I recently dined at Alinea in Chicago. Though the food was amazing, the plating of the food is what caught my eye. I understand that chefs friend who is an architect designed the flattware for him to go with each dish exclusively. My question is: How do you get into this line of work? I find it emmensly interesting to design the plate for a specific dish, but dont know how i would get started?


----------



## suzanne (May 26, 2001)

Ooh, lucky you!!

I can't really help on your "how do I break in?" question, other than to suppose that design training (and the contacts you'd make) would probably be a start. But for a pretty fascinating story about how Alinea was developed -- the food, the space, the serviceware, EVERY part of the experience -- have a look at The Alinea Project on eGullet. It's no longer possible to post to the discussion, but it still makes great reading!

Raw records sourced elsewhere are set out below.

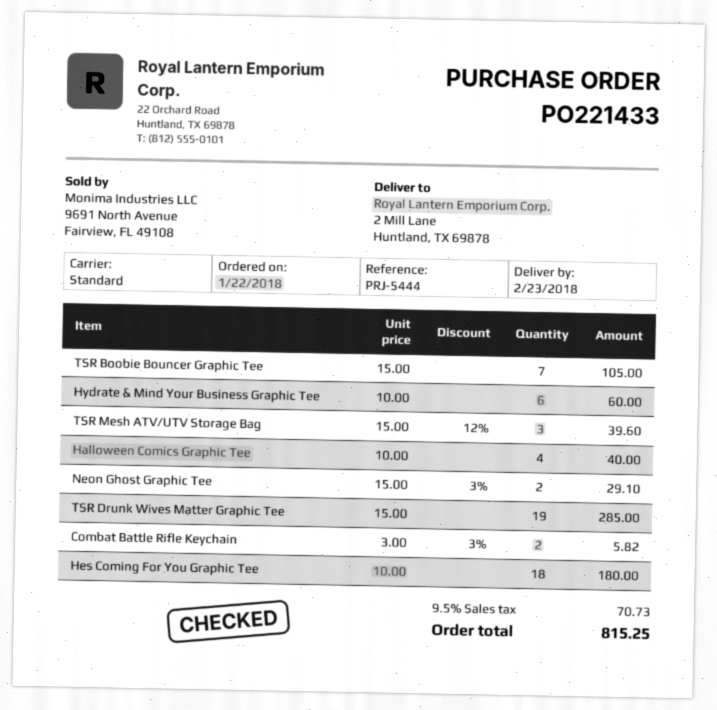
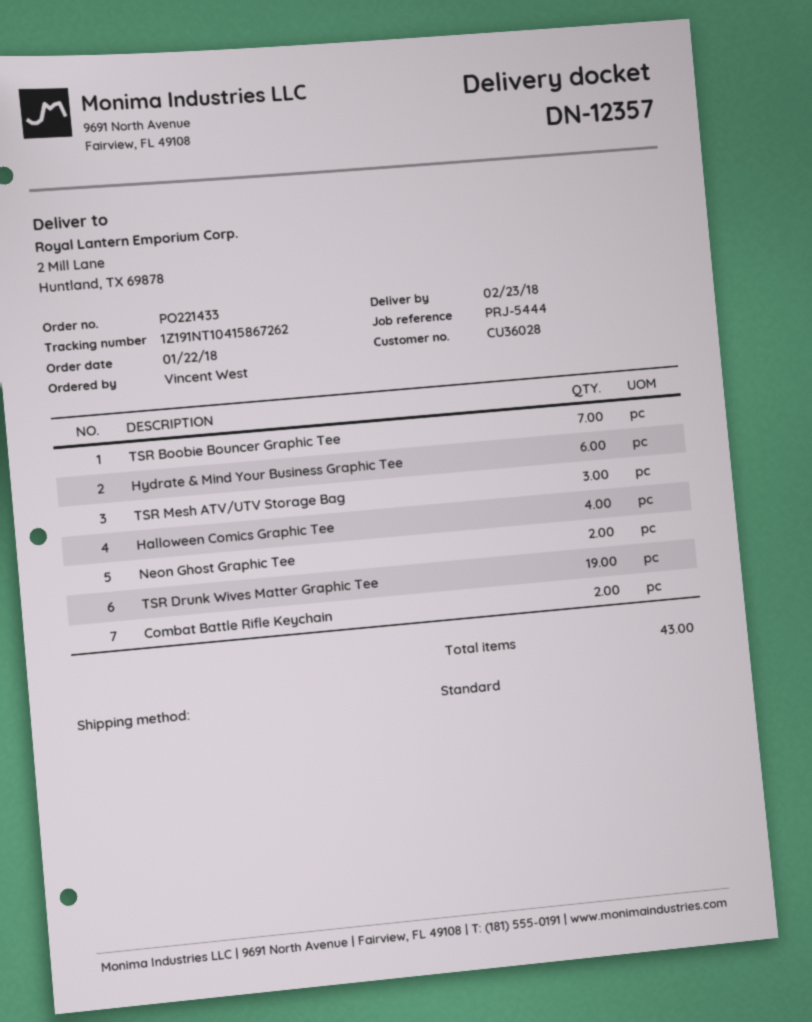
Hes Coming For You Graphic Tee: 18 -> none

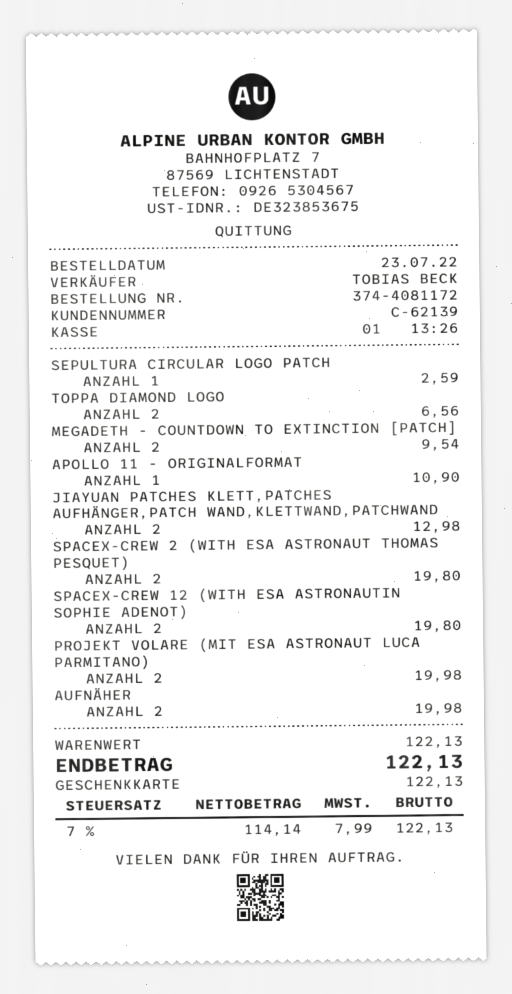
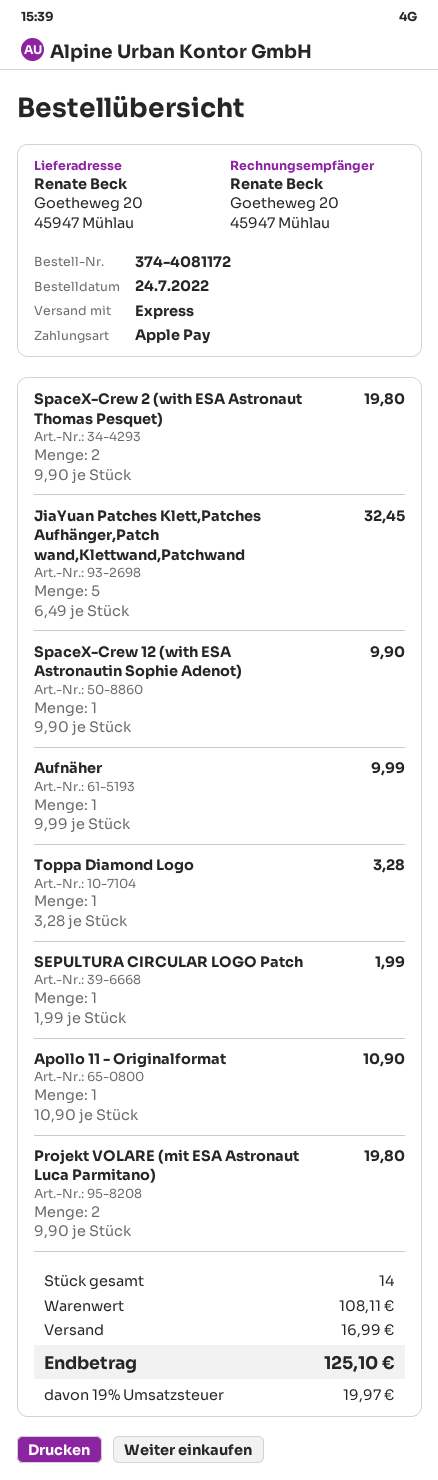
order date: 2022-07-23 -> 2022-07-24
payment method: gift card -> Apple Pay
SEPULTURA CIRCULAR LOGO PATCH: 1 for 2.59 -> 1 for 1.99
TOPPA DIAMOND LOGO: 2 for 6.56 -> 1 for 3.28
MEGADETH - COUNTDOWN TO EXTINCTION [PATCH]: 2 for 9.54 -> none
JIAYUAN PATCHES KLETT,PATCHES AUFHÄNGER,PATCH WAND,KLETTWAND,PATCHWAND: 2 for 12.98 -> 5 for 32.45
SPACEX-CREW 12 (WITH ESA ASTRONAUTIN SOPHIE ADENOT): 2 for 19.80 -> 1 for 9.90
PROJEKT VOLARE (MIT ESA ASTRONAUT LUCA PARMITANO): 2 for 19.98 -> 2 for 19.80
AUFNÄHER: 2 for 19.98 -> 1 for 9.99
subtotal: 122.13 -> 108.11
shipping: none -> 16.99
tax: 7% = 7.99 -> 19% = 19.97
total: 122.13 -> 125.10

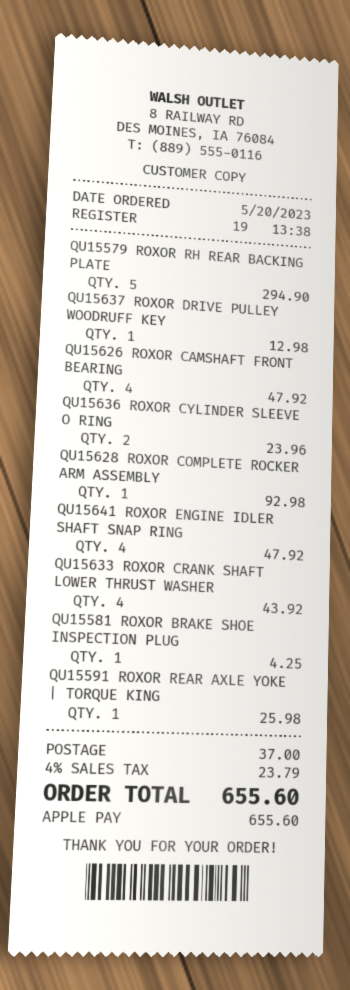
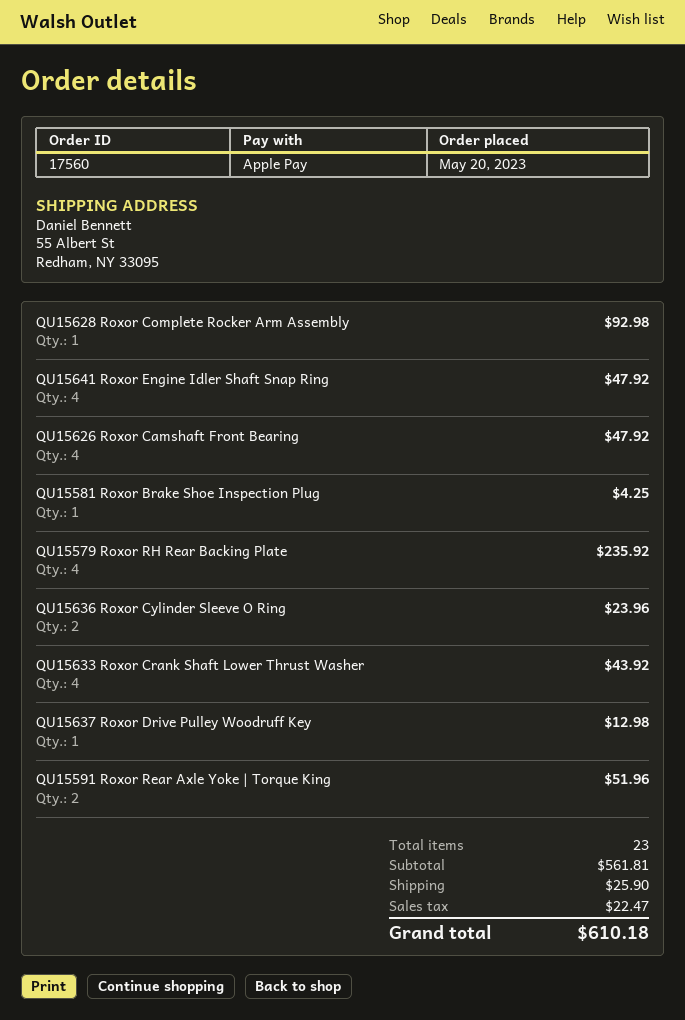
QU15579 ROXOR RH REAR BACKING PLATE: 5 for 294.90 -> 4 for 235.92
QU15591 ROXOR REAR AXLE YOKE | TORQUE KING: 1 for 25.98 -> 2 for 51.96
shipping: 37.00 -> 25.90
tax: 23.79 -> 22.47
total: 655.60 -> 610.18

BTW: since this isn't so much a cooking question as an equipment one (well, it's a little closer to that, anyway  ), I'm moving it to the Cooking Equipment board. Maybe some smallware fanatics will have some ideas for you.


----------



## chrose (Nov 20, 2000)

I have to kind of echo Suzannes sentiments as far as design work. Remember that he had an Architect friend design it. It brings to my mind Jean Louis Palladins "Cooking with the seasons" where his friend Jeff Bigelow, an artist designed the plates for the book. Not the same plates he used in his restaurants mind you, but the theory is the same. Here are a couple of links that may shed some light I hope.
http://www.fredmaroon.com/jl.htm

http://www.jeffreybigelow.com/Dining/Mic/Clyde.htm


----------